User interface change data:
┄┄┄┄┄┄

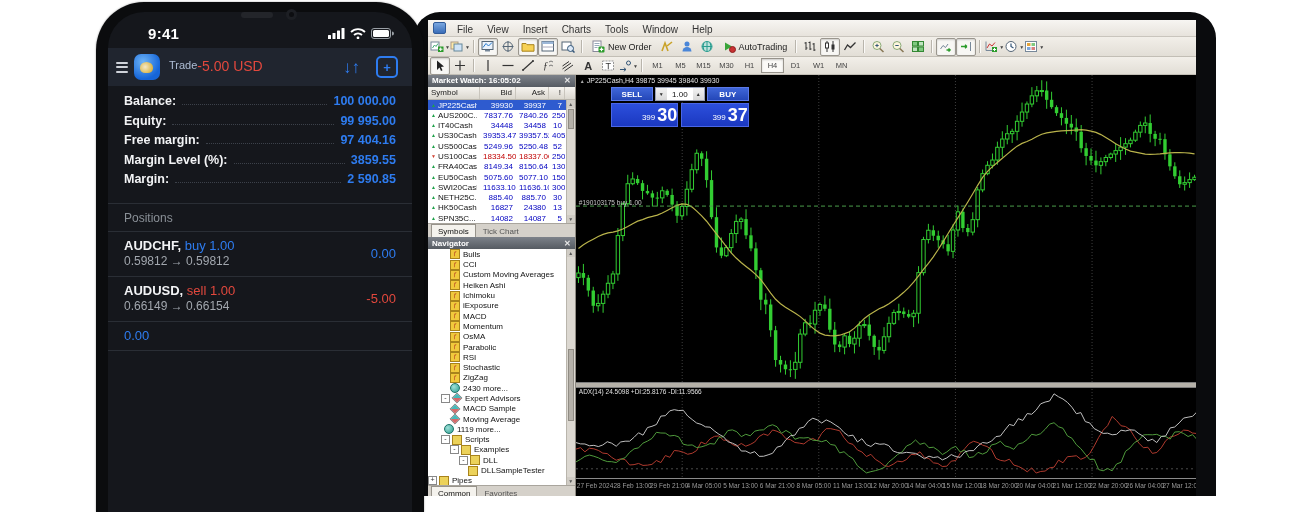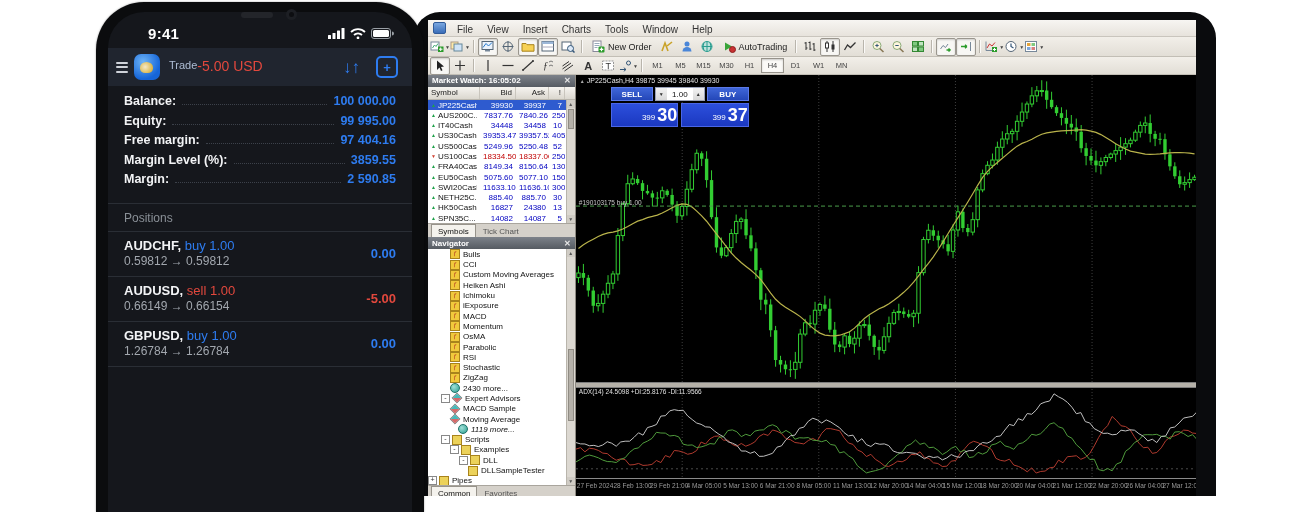--- a/index.html
+++ b/index.html
@@ -45,7 +45,7 @@
   .side-buy{color:#2e7cf0;}
   .side-sell{color:#e2483d;}
   .pos-l2{font-size:12px;color:#a2a7ae;}
-  .pos-pl{font-size:13px;font-weight:bold;}
+  .pos-pl{font-size:13px;font-weight:normal;}
   .pl-profit{color:#2e7cf0;} .pl-loss{color:#e2483d;}
   
   .tablet{position:absolute;left:414px;top:12px;width:802px;height:484px;background:#0a0b0d;

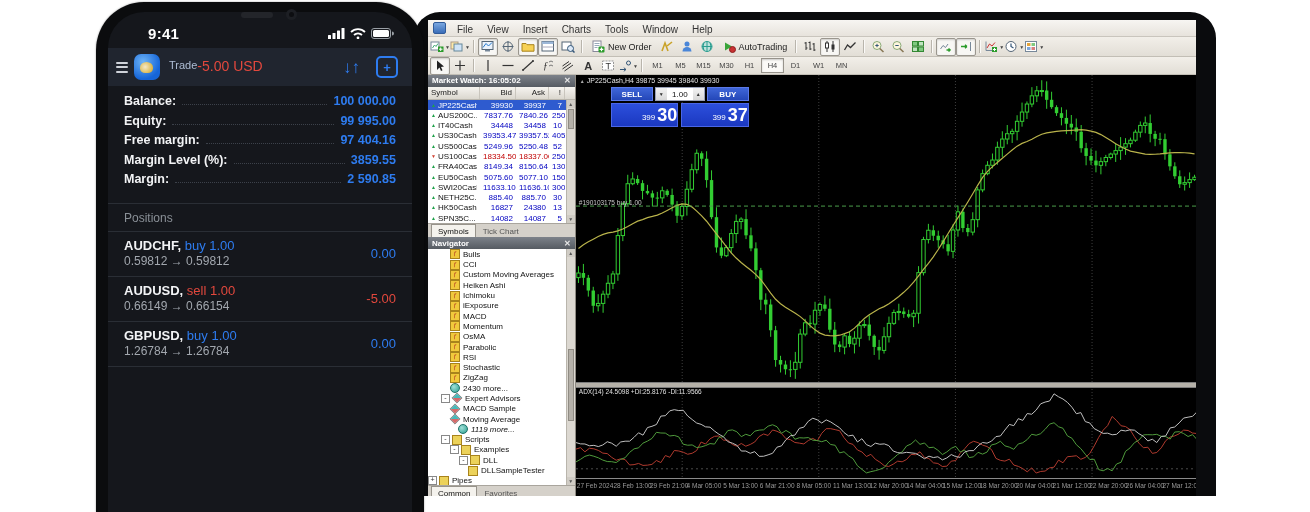--- a/index.html
+++ b/index.html
@@ -1089,10 +1089,6 @@
           </div>
           <div class="pdiv"></div>
           <div class="pos-row">
-            <div class="pos-left">
-              <div class="pos-l1"><span class="pos-sym">GBPUSD, </span><span class="side-buy">buy 1.00</span></div>
-              <div class="pos-l2">1.26784 → 1.26784</div>
-            </div>
             <div class="pos-pl pl-profit">0.00</div>
           </div>
           <div class="pdiv"></div>

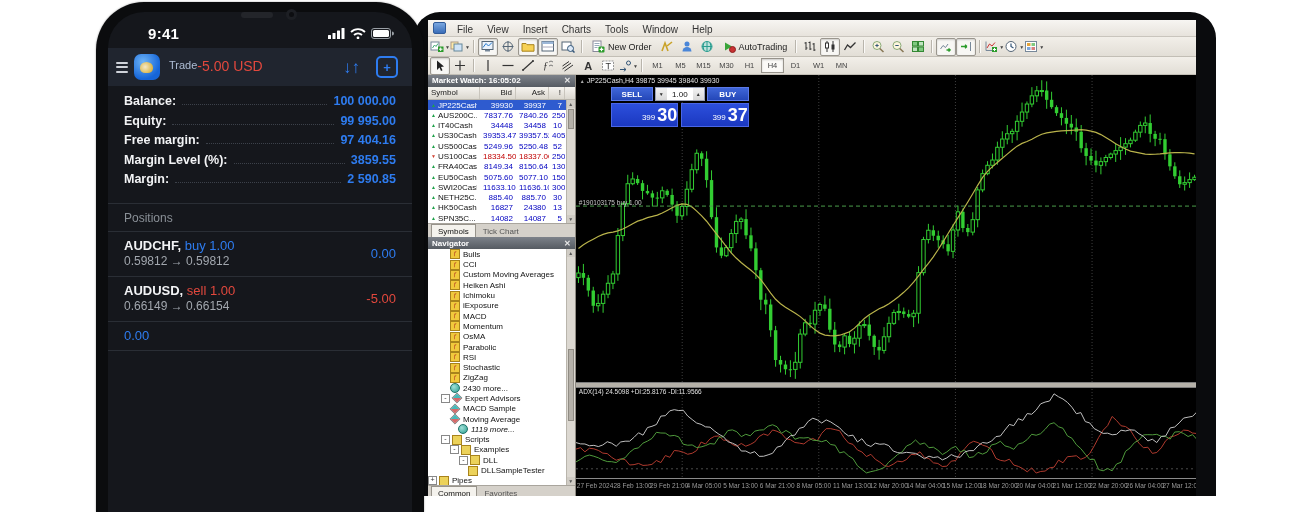--- a/index.html
+++ b/index.html
@@ -644,7 +644,7 @@
                 <span class="nico ea"></span>
                 <span>Moving Average</span>
               </div>
-              <div class="nv-row" style="padding-left: 30px; font-style: italic;">
+              <div class="nv-row" style="padding-left: 16px;">
                 <span class="nico globe"></span>
                 <span>1119 more...</span>
               </div>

┄┄┄┄┄┄

▶ Task to carry out:
What lines above contain the word "weight"? Please copy each one.

▶ Result:
-  .pos-pl{font-size:13px;font-weight:bold;}
+  .pos-pl{font-size:13px;font-weight:normal;}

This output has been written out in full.